Tongue pliers Collin

A special type are forceps for medical purposes. They are also available in a wide variety of shapes. As a rule, they are made of low-corrosion steel (to reduce corrosion during sterilization ). Examples are swab forceps and umbilical cord forceps . Furthermore, there are so-called extraction forceps in dental surgery , which in their current form go back to John Tomes (1815–1895). There are different pliers for the different positions, types and sizes of teeth. In obstetrics serve forceps for vaginal surgical termination of birth .

Pliers for household use

Housekeeping pliers are mainly found in kitchen tools , cutlery and service cutlery . Examples of such pliers are:

Tong-like devices are certain forms of the nutcracker and the tea-egg spoon.

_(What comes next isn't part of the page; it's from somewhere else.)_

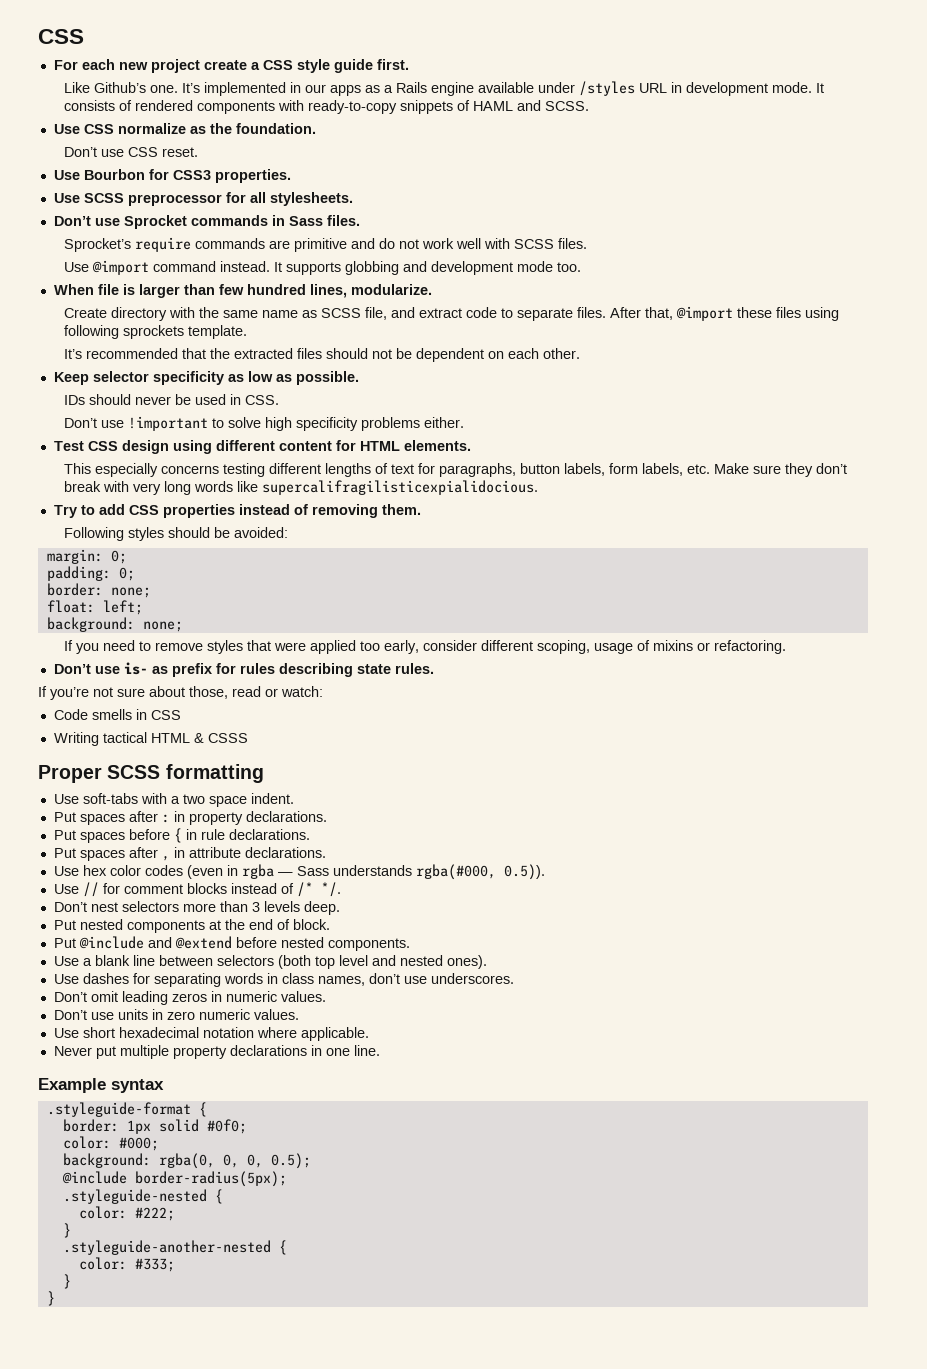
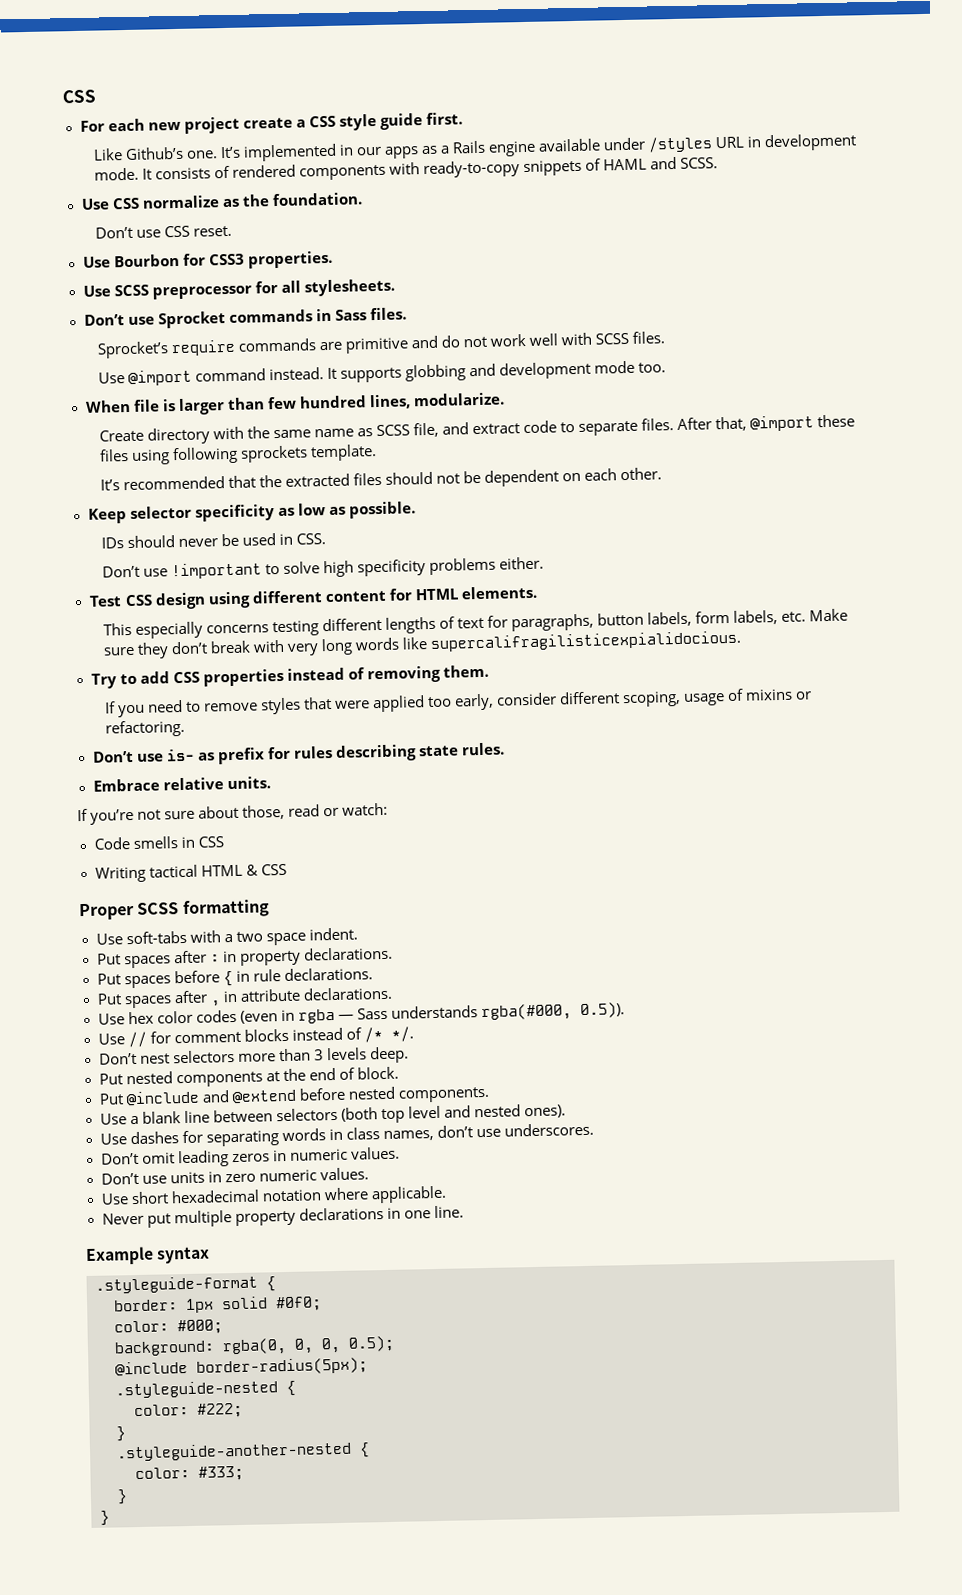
[63,527,288,541] [46,549,127,564] [46,566,135,581] [46,583,151,598] [46,600,143,615] [46,617,183,632] // Following styles should be avoided: // margin: 0; // padding: 0; // border: none; // float: left; // background: none; -> (489, 671) none
(434, 668) none -> [92,776,271,792] // Embrace relative units.
[207,733,248,743] CSSS -> [260,863,287,876] CSS

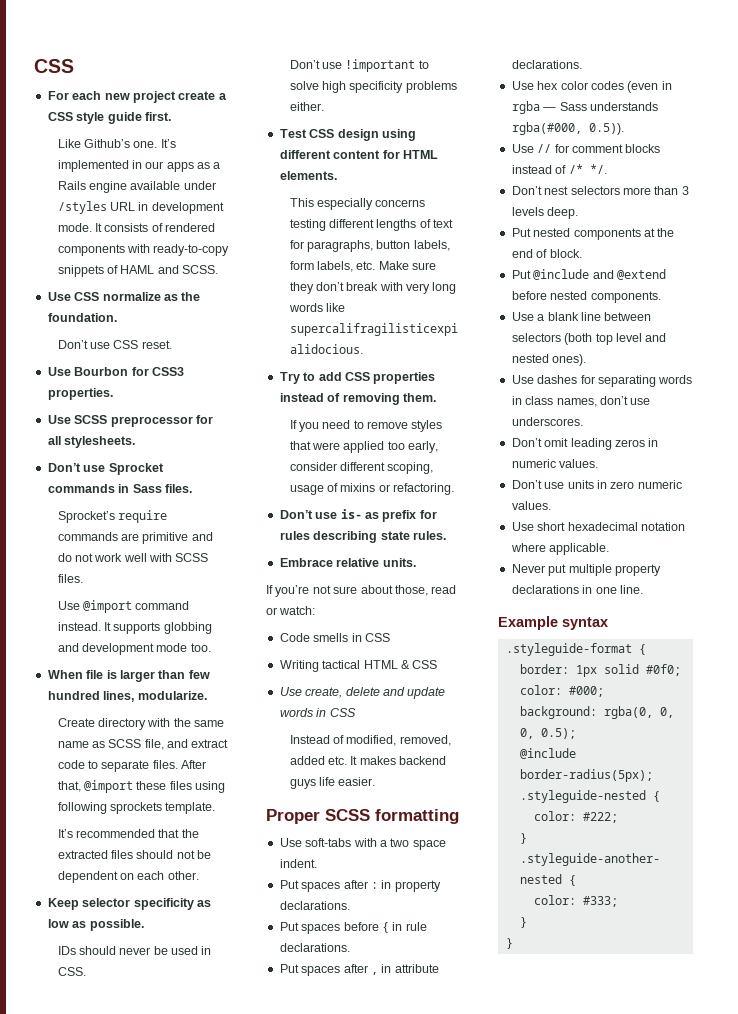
(287, 869) none -> [279,687,446,699] [279,708,356,717] [289,735,451,746] [289,756,447,765] [289,777,376,789] // Use create, delete and update words in CSS // Instead of modified, removed, added etc. It makes backend guys life easier.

ISO standards for pliers for trade and industry

  • ISO 5745, Pliers and nippers - Pliers for gripping and manipulating - Dimensions and test values
  • ISO 5746, Pliers and nippers - Engineer's and lineman's pliers - Dimensions and test values
  • ISO 5747, Pliers and nippers - Lever assisted side cutting pliers, end and diagonal cutting nippers - Dimensions and test values
  • ISO 5748, Pliers and nippers - End cutting nippers - Dimensions and test values
  • ISO 5749, Pliers and nippers - Diagonal cutting nippers - Dimensions and test values
  • ISO 6508-1, Metallic materials - Rockwell hardness test - Part 1: Test method (scales A, B, C, D, E, F, G, H, K, N, T)
  • ISO 8976, Pliers and nippers - Multiple slip joint pliers - Dimensions and test values
  • ISO 9242, Pliers and nippers - Construction worker's pincers - Dimensions and test values
  • ISO 9243, Pliers and nippers - Carpenter's pincers - Dimensions and test values
  • ISO 9343, Pliers and nippers - Slip joint pliers - Dimensions and test values

Web links

Commons : Pliers  - collection of pictures, videos and audio files
Commons : Tongs  - collection of images, videos and audio files
Commons : Pincers  - collection of pictures, videos and audio files
Wiktionary: Zange  - explanations of meanings, word origins, synonyms, translations

Individual evidence

  1. General information about pliers on the homepage of the manufacturer Knipex
  2. ^ Franz Maria Feldhaus: The technology of prehistoric times, the historical time and the primitive peoples. 1965, p. 1348 f.
  3. Franz M. Feldhaus: The technology of antiquity and the Middle Ages. Potsdam 1931, p. 126.
  4. International Organization for Standardization (Ed.): ISO 5743 Pliers and nippers - General technical requirements . 3. Edition. ISO copyright office, 2004.
  5. Ralf Förster, Anna Förster: Introduction to manufacturing technology . Springer Vieweg, Berlin 2018, ISBN 978-3-662-54701-4 , 4.4.1 pliers.
  6. cf. exemplarily the coat of arms of Zangberg
  7. HAZET-WERK - Hermann Zerver GmbH & Co. KG. Retrieved November 17, 2018 .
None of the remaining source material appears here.